* TASK OBJECTIVE
Exactly as they stand, give the records below again, with no images.

* RECORD SET
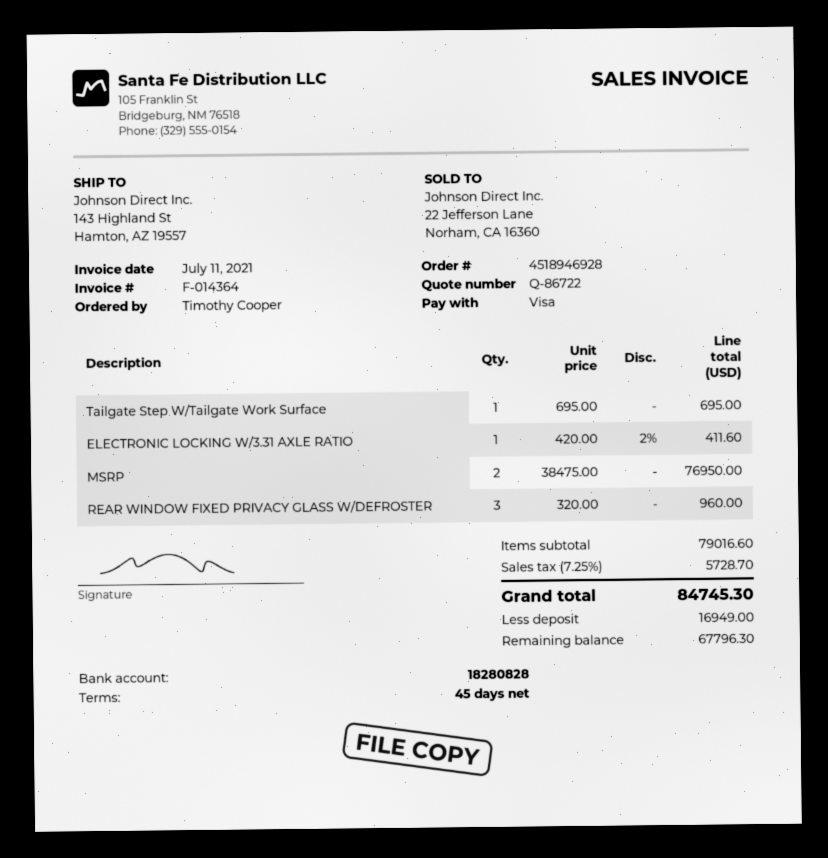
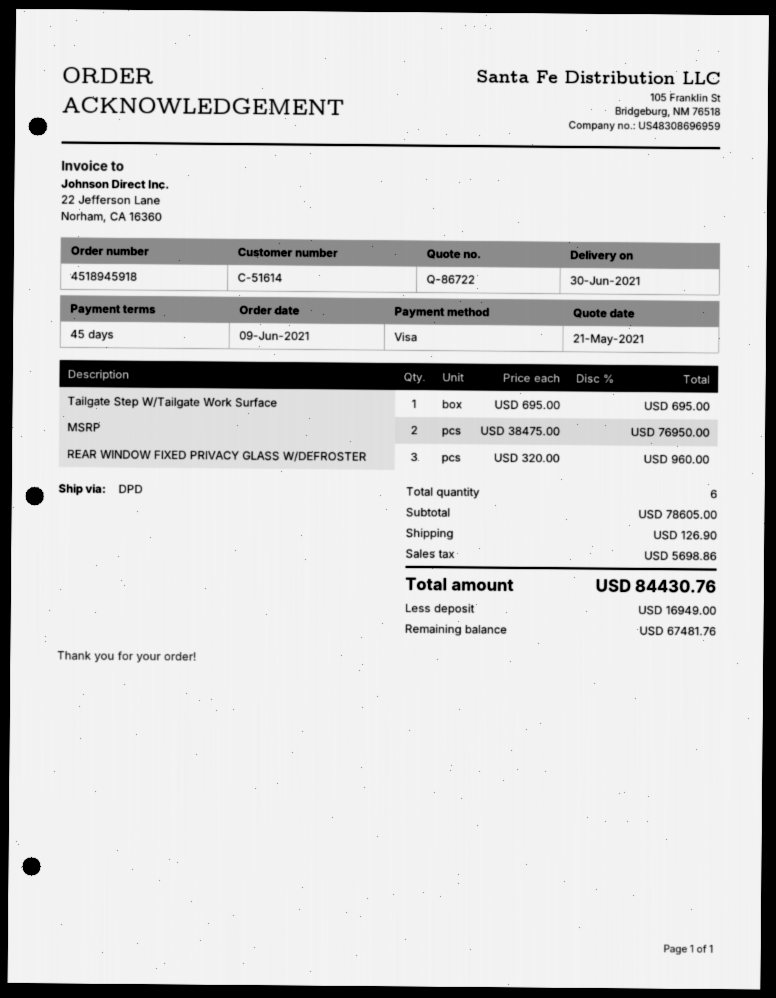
order number: 4518946928 -> 4518945918
ELECTRONIC LOCKING W/3.31 AXLE RATIO: 1 x 420.00 - 2% = 411.60 -> none
subtotal: 79016.60 -> 78605.00
shipping: none -> 126.90
tax: 5728.70 -> 5698.86
total: 84745.30 -> 84430.76
balance: 67796.30 -> 67481.76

* WRITTEN RESPONSE
order number: 4518946928 -> 4518945918
ELECTRONIC LOCKING W/3.31 AXLE RATIO: 1 x 420.00 - 2% = 411.60 -> none
subtotal: 79016.60 -> 78605.00
shipping: none -> 126.90
tax: 5728.70 -> 5698.86
total: 84745.30 -> 84430.76
balance: 67796.30 -> 67481.76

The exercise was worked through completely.